Z opublikowanego w 2014 roku raportu Instytutu Zarządzania w Ochronie Zdrowia Uczelni Łazarskiego w Warszawie wynika, że w Polsce z powodu zachorowań na depresję budżet państwa wydaje każdego roku nawet 3,5 mld złotych. Do kosztów związanych z leczeniem dochodzą ogromne straty finansowe po stronie firm i instytucji, wynikające z utraty produktywności i wydajności przez osoby, których ten problem dotyka.

Tylko w 2013 r. z powodu epizodu depresyjnego zarejestrowano prawie 3,8 miliona dni absencji chorobowych oraz ponad 1,6 miliona dni związanych z nawracającymi się zaburzeniami depresyjnymi. Według prognoz WHO liczby te będą stale rosnąć. Jak pokazują statystyki, choroba ta diagnozowana jest przede wszystkim u ludzi z przedziału wiekowego od 20 do 40 lat, czyli tych, którzy powinni być najbardziej produktywni.

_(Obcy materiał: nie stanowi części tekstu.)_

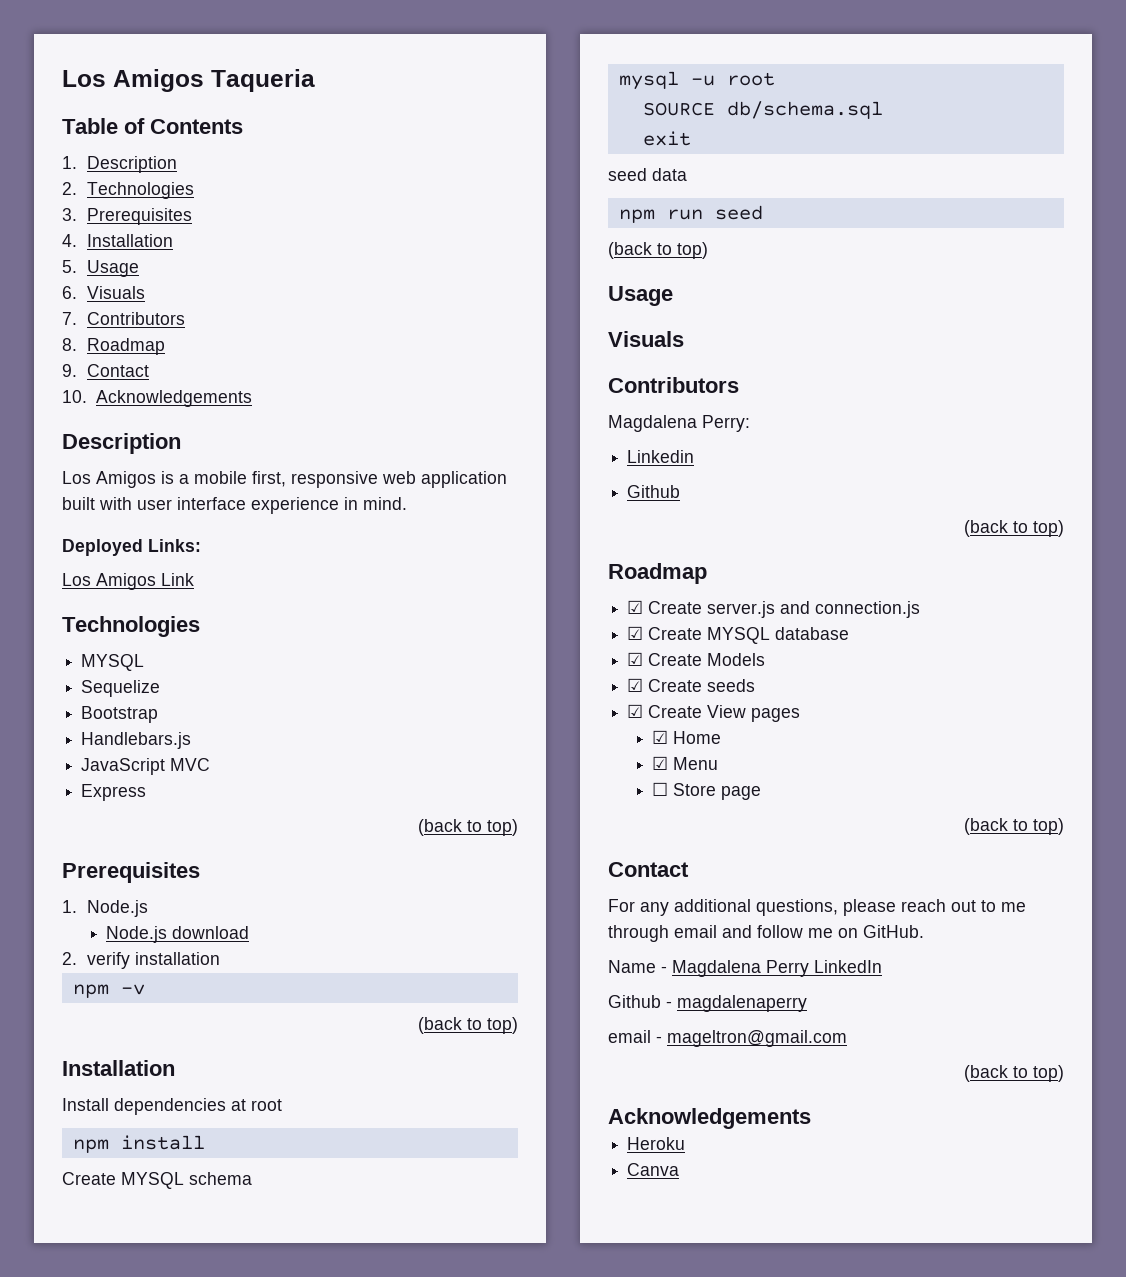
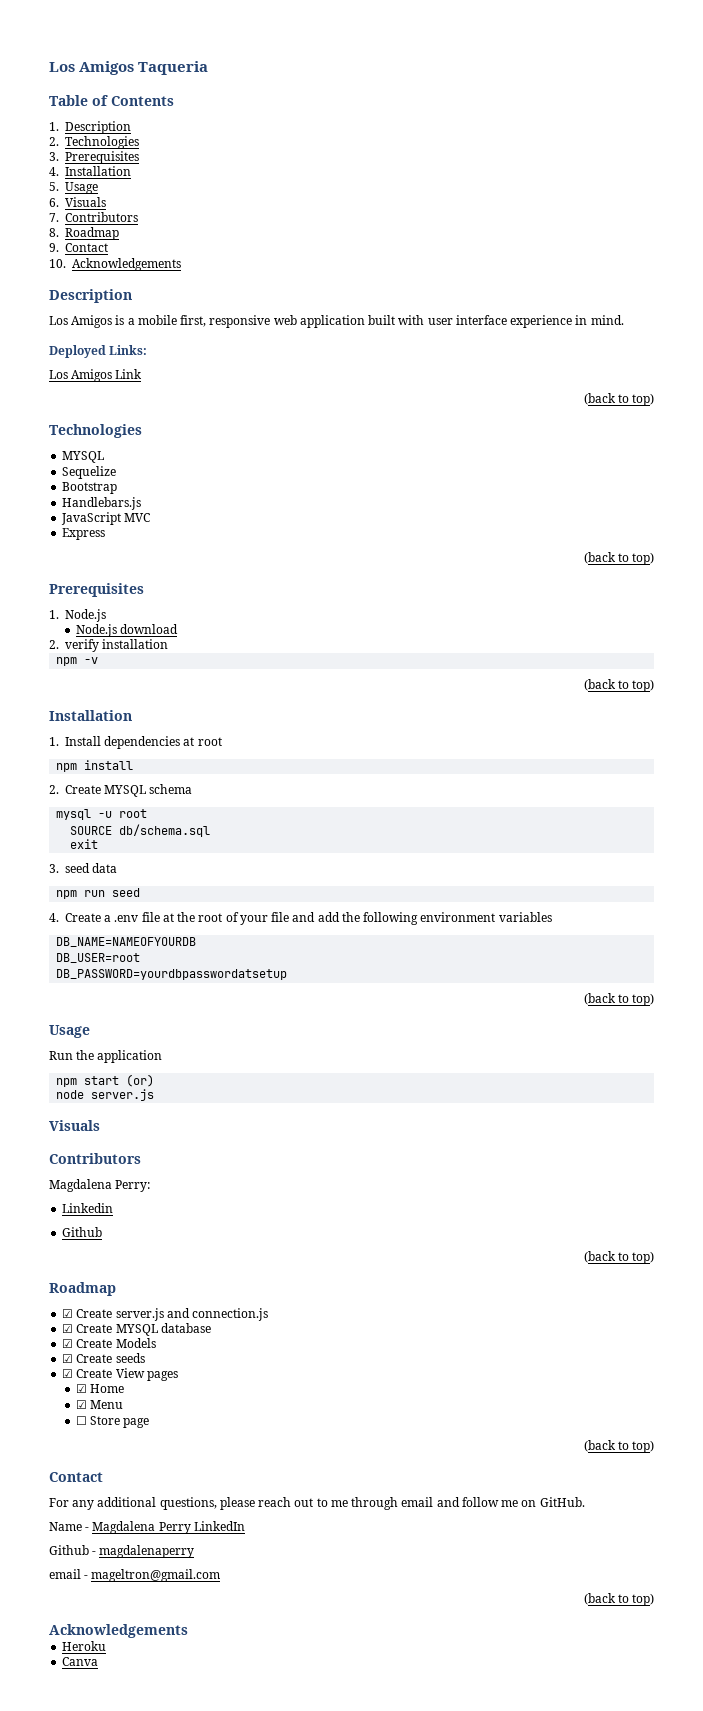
(194, 579) none -> [583,393,654,406] // (back to top)
(175, 1068) none -> [49,737,59,746] 1.
(205, 1142) none -> [49,785,59,794] 2.
(691, 138) none -> [49,864,59,873] 3.
[608,242,708,259] [608,286,673,306] (back to top) // Usage -> [49,912,552,925] [56,937,197,947] [56,953,141,963] [56,969,288,980] [583,993,654,1006] [49,1025,90,1038] [49,1050,163,1063] [56,1074,155,1087] [56,1089,155,1101] 4. Create a .env file at the root of your file and add the following environment variables // DB_NAME=NAMEOFYOURDB // DB_USER=root // DB_PASSWORD=yourdbpasswordatsetup // (back to top) // Usage // Run the application // npm start (or) // node server.js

Wysokie koszty społeczne i gospodarcze to jedna z pobudek, dla których należałoby szukać skutecznych rozwiązań systemowych w walce z problemem depresji. Eksperci podkreślają, że w Polsce dużym problemem jest ukierunkowanie na leczenie farmakologiczne, zepchnięcie na margines psychoterapii. O profilaktyce nie ma mowy.

Źródło: www.solidarnosc.org.pl, stan z dnia 15 marca 2016 r.